Every record must be given again word for word; no picture belongs in the copy.
===
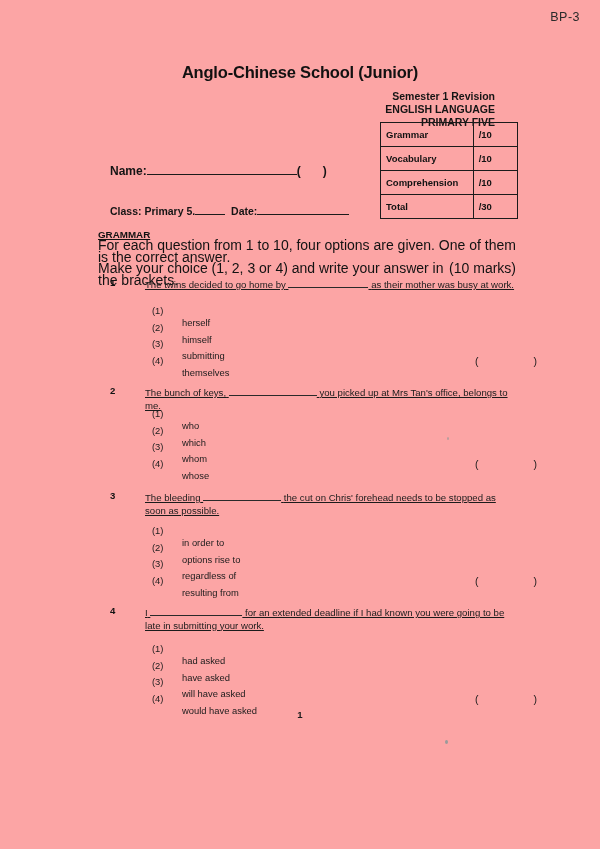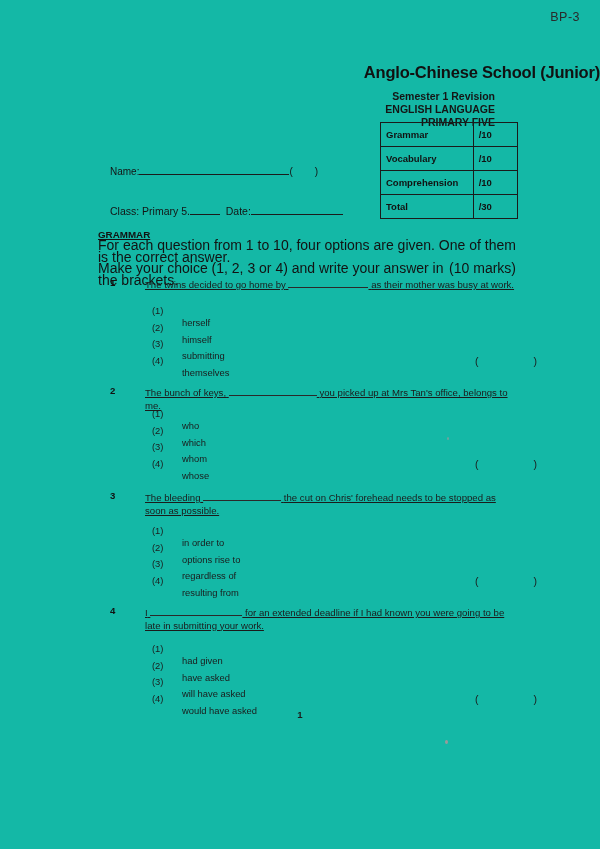"BP-3" .page { background: #14b8a6 -> #fca5a5 }
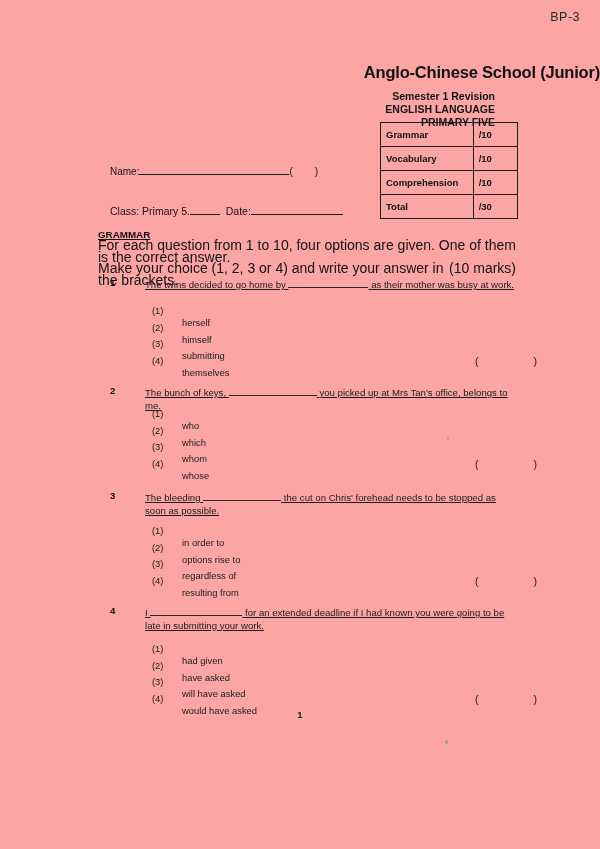"Anglo-Chinese School (Junior)" .school-title { text-align: right -> center }
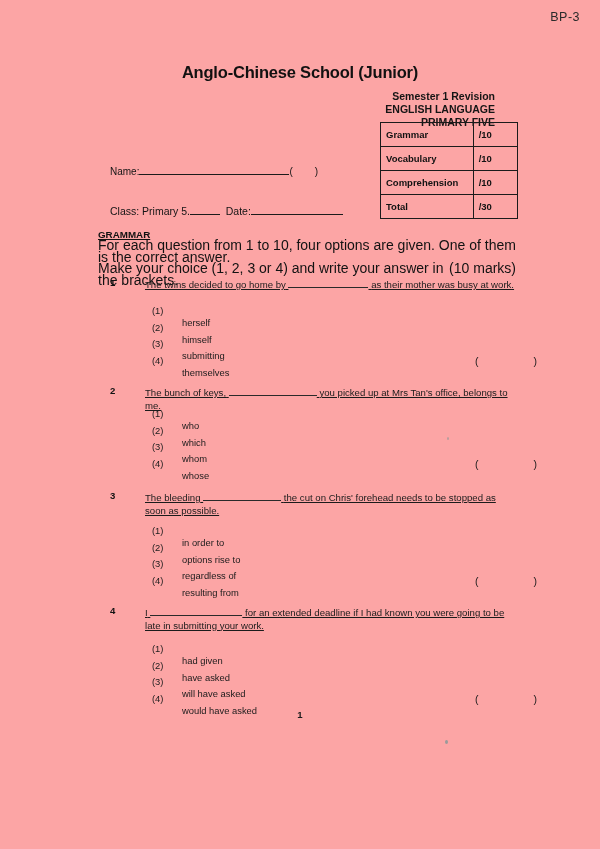"Name: ( )" .field-name { font-size: 10px -> 12px; font-weight: normal -> bold }
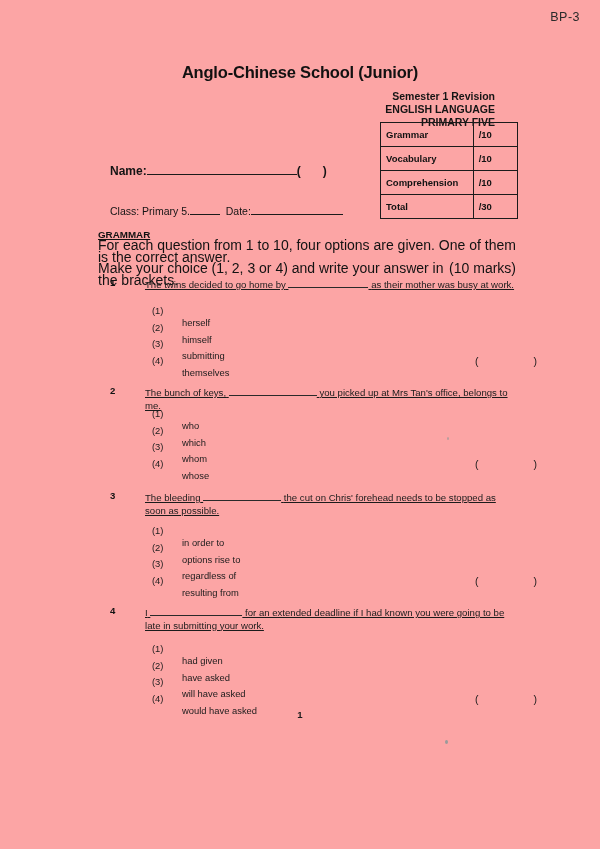"Class: Primary 5. Date:" .field-class { font-weight: normal -> bold }
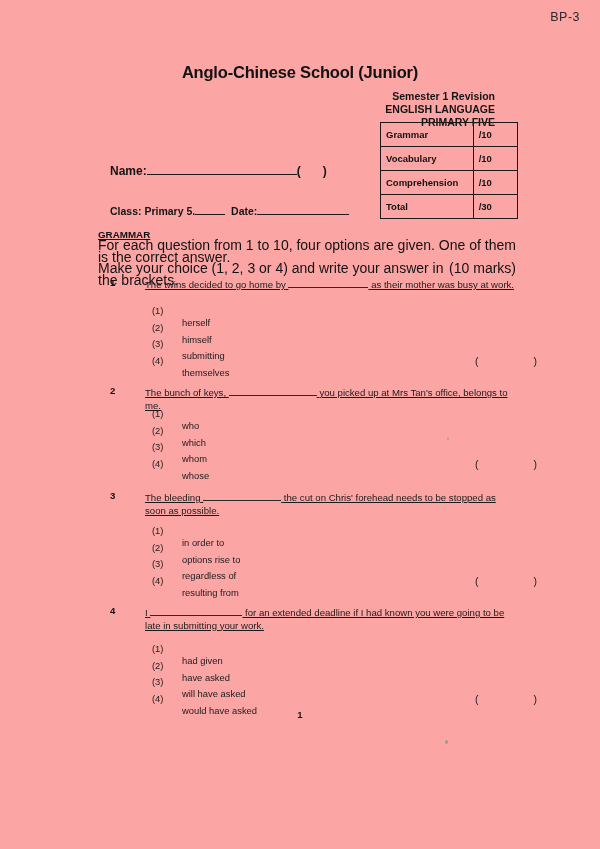"had given" span.opt-text { text: given -> asked }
===
Your solution:
"BP-3" .page { background: #14b8a6 -> #fca5a5 }
"Anglo-Chinese School (Junior)" .school-title { text-align: right -> center }
"Name: ( )" .field-name { font-size: 10px -> 12px; font-weight: normal -> bold }
"Class: Primary 5. Date:" .field-class { font-weight: normal -> bold }
"had given" span.opt-text { text: given -> asked }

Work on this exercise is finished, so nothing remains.